Люциус медленно отставил бокал.
— Что ж, вы во многом правы, — он невесело улыбнулся. — Не буду скрывать: тот Люциус Малфой, которого вам довелось узнать, никогда, вероятно, не пожелал бы пожертвовать собственной свободой, в условиях, когда с лёгкостью мог избежать заключения, однако, произошедшие события повлияли на меня действительно куда сильнее, чем кто-либо мог представить…
— И именно это обстоятельство заставило меня задержаться в Британии ещё на одну неделю, — заключила Кьянея. — Знаете, мой бедный отец, всегда любил повторять, что важно вовсе не то, как человек поступал всю свою жизнь, но смог ли он, в конце концов, признать свою вину? Смог ли стать достаточно мудрым дабы с высоко поднятой головой, сломив гордыню, принести своё искреннее покаяние во грехе? Смог ли ради спасения собственной бессмертной души, отречься от бренного человеческого эго?.. Мало кто из нас, в действительности, способен на такое. Большинство людей до самого последнего мгновения, когда проигрыш их уже очевиден, а расплата за ошибки неминуема, пытаются оправдать правоту собственных, даже самых бесчеловечных свершений, как сделала это, к примеру, ваша бывшая жена. И всё же сами вы, надо отдать вам должное, смогли стать не таким. Да, пусть вы по-прежнему всё ещё далеко не самый лучший на этой Земле человек, мистер Малфой, но, как бы сказал мой отец, которого к несчастью, вам так узнать и не довелось — оказались небезнадёжны.

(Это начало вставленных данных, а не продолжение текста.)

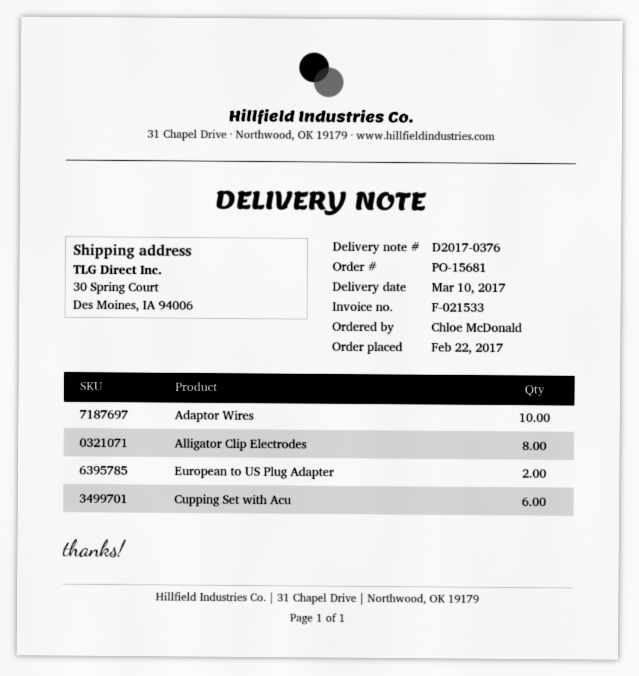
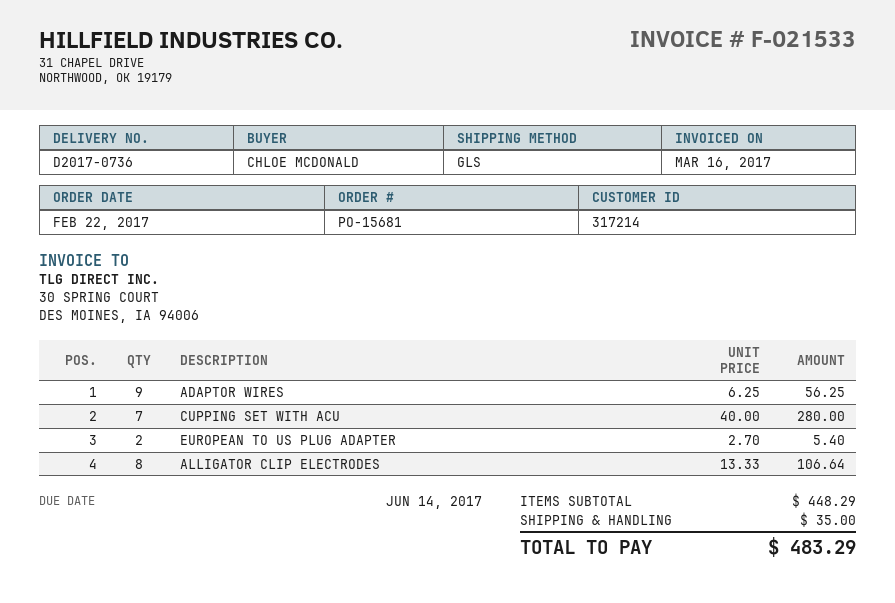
delivery note number: D2017-0376 -> D2017-0736
Adaptor Wires: 10 -> 9
Cupping Set with Acu: 6 -> 7

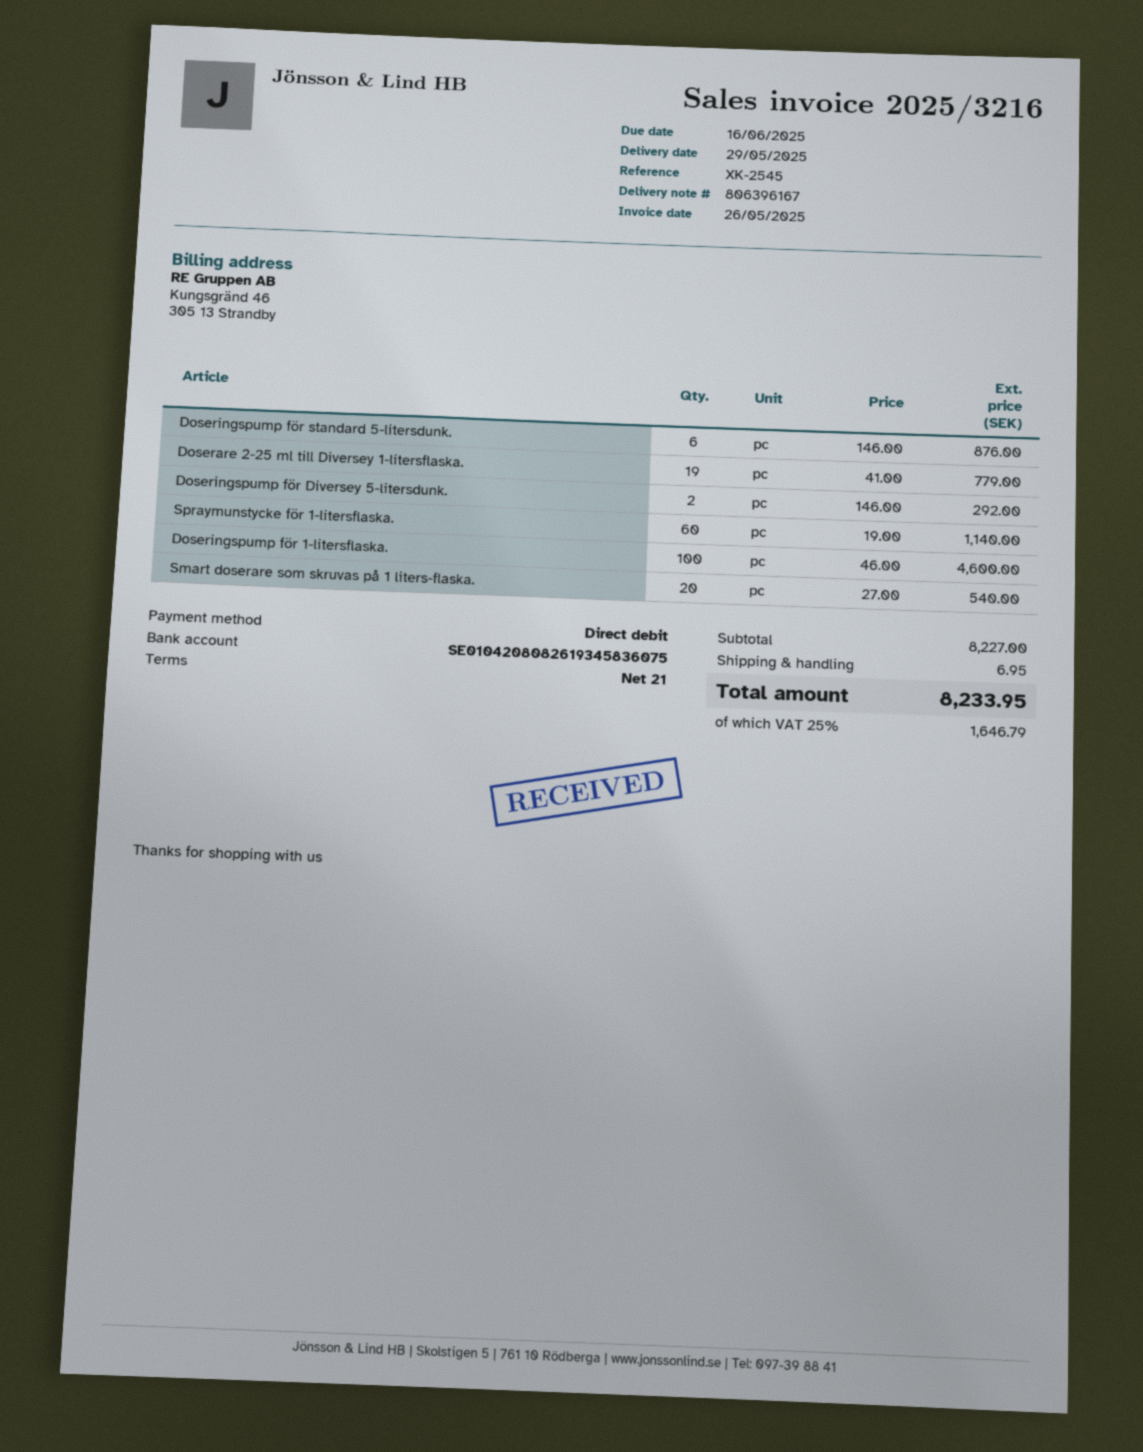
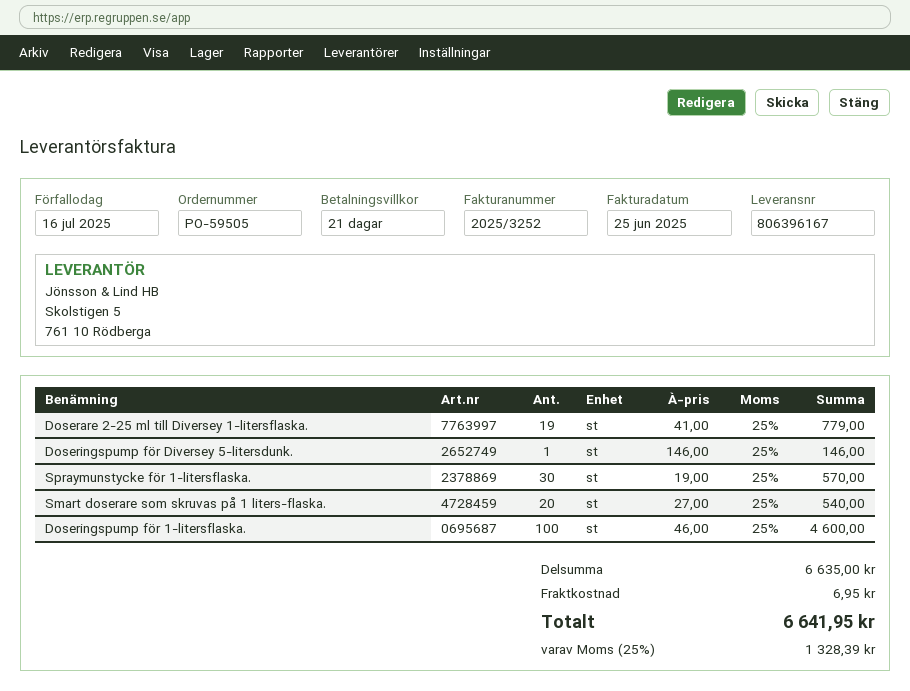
invoice number: 2025/3216 -> 2025/3252
invoice date: 2025-05-26 -> 2025-06-25
due date: 2025-06-16 -> 2025-07-16
Doseringspump för standard 5-litersdunk.: 6 x 146.00 = 876.00 -> none
Doseringspump för Diversey 5-litersdunk.: 2 x 146.00 = 292.00 -> 1 x 146.00 = 146.00
Spraymunstycke för 1-litersflaska.: 60 x 19.00 = 1140.00 -> 30 x 19.00 = 570.00
subtotal: 8227.00 -> 6635.00
tax: 25% = 1646.79 -> 25% = 1328.39
total: 8233.95 -> 6641.95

— Ваш отец был, судя по всему, чрезвычайно мудрым человеком, а вы беспощадно льстите мне, госпожа Калогеропулос, — Люциус вновь взял в руки бокал. — И, тем не менее, я счастлив, что вы сумели проявить к моей безусловно недостойной вашего прощения персоне подобное снисхождение…
— Однако я здесь не только за тем, дабы выразить вам его, — в осанке Кьянеи появилась вдруг какая-то особая стать. — Дело в том, что размышляя о глубине трансформаций вашей личности я, весьма нежданно для себя обнаружила, что мы с вами немало похожи.

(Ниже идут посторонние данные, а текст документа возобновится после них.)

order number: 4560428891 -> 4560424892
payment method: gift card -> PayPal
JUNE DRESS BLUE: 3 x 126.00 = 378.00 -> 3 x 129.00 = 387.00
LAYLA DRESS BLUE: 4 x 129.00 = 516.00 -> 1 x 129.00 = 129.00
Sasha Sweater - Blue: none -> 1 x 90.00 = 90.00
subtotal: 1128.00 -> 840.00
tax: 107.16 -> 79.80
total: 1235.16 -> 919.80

— Неужели? — Люциус приподнял бровь.
— Да, я нашла, что жизненные пути наши, хотя, быть может, и не столь очевидно, имели всё же одно весьма существенное сходство, мистер Малфой, — кивнула гречанка. — Оба мы всю свою жизнь вынуждены были нести на своих плечах ответственность возложенную на нас нашими предками, беспрекословно соблюдая многочисленные традиции и правила своих родов. И несмотря на то, что отец мой, к примеру, был человеком весьма гибкого и способного к трансформации ума, я всё же безусловно испытывала на себе давление того печального факта, что на склоне лет его осталась в своей семье единственной, а потому и во многом лишённой свободы выбора наследницей. Когда же заболела моя мать — я приняла для себя единственно верное с точки зрения дочернего долга решение, посвятив годы своей жизни сопровождению её в последний путь, что истощило меня неимоверно. После смерти её я обнаружила себя совсем одинокой… Жизнь, которой я жила, показалась мне бессмысленной, даже пустой, и я отважилась выпорхнуть наконец из опостылого гнезда, зная, что старый отец мой не посмеет никак повлиять теперь на это моё стремление. Ирония заключалась лишь в том, что покинув отчий дом, я немедленно, с радостью и трепетом ввергла себя в несвободу ещё большую, собственноручно заключив в далёкий и совершенно чуждый мне в действительности монастырь, за что и поплатилась в конце концов подобно тому, как поплатились в своё время и вы, добровольно предав себя на волю Волдеморта — оба мы прожили всю свою жизнь в клетках, мистер Малфой, выбравшись из них, увы, не без труда… А потому я и понимаю, почему вы не убоялись теперь даже вероятности заключения в Азкабан: человеку свободному внутри не страшна любая неволя!.. Жаль, однако, что я сама слишком поздно осознала, в чём заключалась моя истинная свобода…
Кьянея замолчала.
— Спасибо вам за это откровение, госпожа Калогеропулос, — склонил голову Люциус. — Вы абсолютно правы во многих вещах, и я могу лишь бесконечно выражать вам признательность за ваше понимание. Поверьте, оно представляет для меня немалую ценность…
— И в действительности это ещё не всё, о чём я хотела побеседовать с вами сегодня, — перебила его она.
— Нет? — Люциус удивился.
— Как вы, должно быть, поняли уже, мистер Малфой, поскольку я являлась единственной наследницей моего отца — после смерти его всё имеющееся у него имущество, унаследовала, конечно, тоже только я.